MARSHALL-In a recently filed federal lawsuit, the shift manager of a Plano ice cream shop claims she was left blind in one eye by an on-the-job injury.

While at work at Henry's Homemade Ice Cream, Amy Whitson states she was carrying newly filled buckets of ice cream to the freezer when she slipped in water leaking from an ice cream machine.

As she slipped, Whitson claims her face hit a metal strip on the ingredient container on the front corner of the machine, puncturing her right eye and severely injuring her eye socket.

Now blind in one eye, Whitson and her husband, Troy Whitson, individually and as next friend of their two minor children, filed suit against the shop owner as well as the manufacturer of the ice cream machine she struck.

Seeking damages in excess of $200,000, the couple filed the suit against defendants Carpigiana Corporation of America, doing business as Codelite, Henry Gentry and Henry's Homemade Ice Cream Inc. on March 19 in the Marshall Division of the Eastern District of Texas.

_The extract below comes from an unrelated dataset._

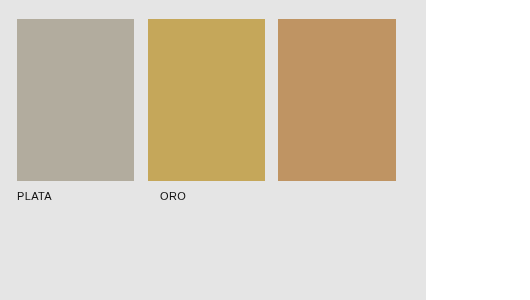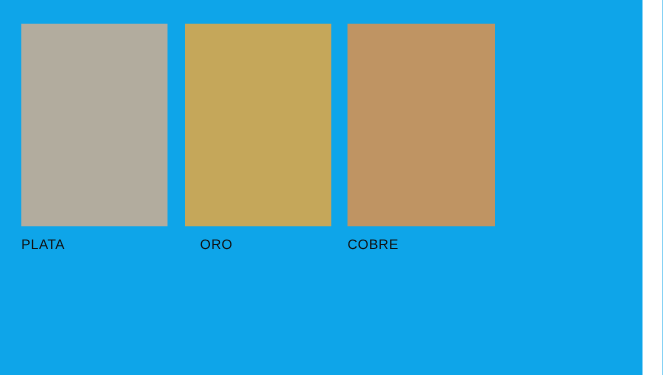"PLATA" #palette-board { background: #0ea5e9 -> #e5e5e5; width: 514px -> 426px }
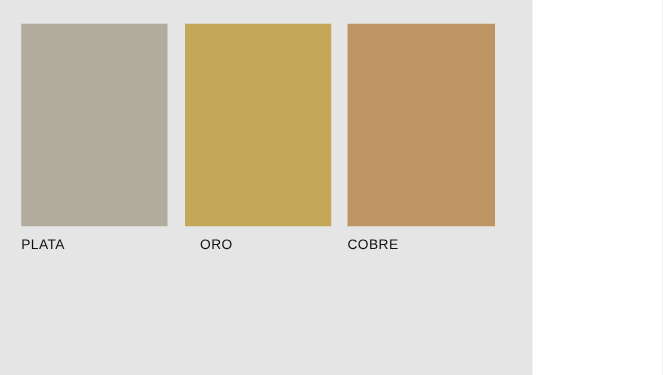"COBRE" span.swatch-label { html: <span>COBRE</span> -> none }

Codelite was formerly Coldelite Corporation of America, now doing business as H.C. Duke & Son Inc. Carpigiani Corporation of America, also known as Codelite, is a wholly-owned subsidiary of Carpigiani in Bologna, Italy, which specializes in the manufacture of frozen dessert equipment.

The Plano residents claim the defendants are negligent for the "defective and unsafe" design of the ice cream machine.

"There were safer alternative designs other than the one used, which were economically and technologically feasible that would have prevented or significantly reduced the risk of injury in question," the complaint alleges.

Whitson alleges Gentry and his business are negligent for failing to provide a safe place to work, failing to provide safe equipment, failing to comply with OSHA requirements, failing to maintain dry standing places on the floor and failing to properly train employees regarding techniques for maintaining the ice cream machine.

Causes of action filed against the defendants include strict liability, manufacturing and marking defect, breach of express and implied warranties, negligence and gross negligence.

The plaintiffs are asking for more than $100,000 in damages for each plaintiff for physical pain, mental anguish, medical expenses, physical disability, impairment, lost wages, lost earning capacity, and loss of consortium.

Dallas attorneys Kimberly A. Stovall and William S. Whittington of Stovall & Associates, P.C. are representing the plaintiff. Jury trial requested.

U.S. District Judge T. John Ward is assigned to the litigation.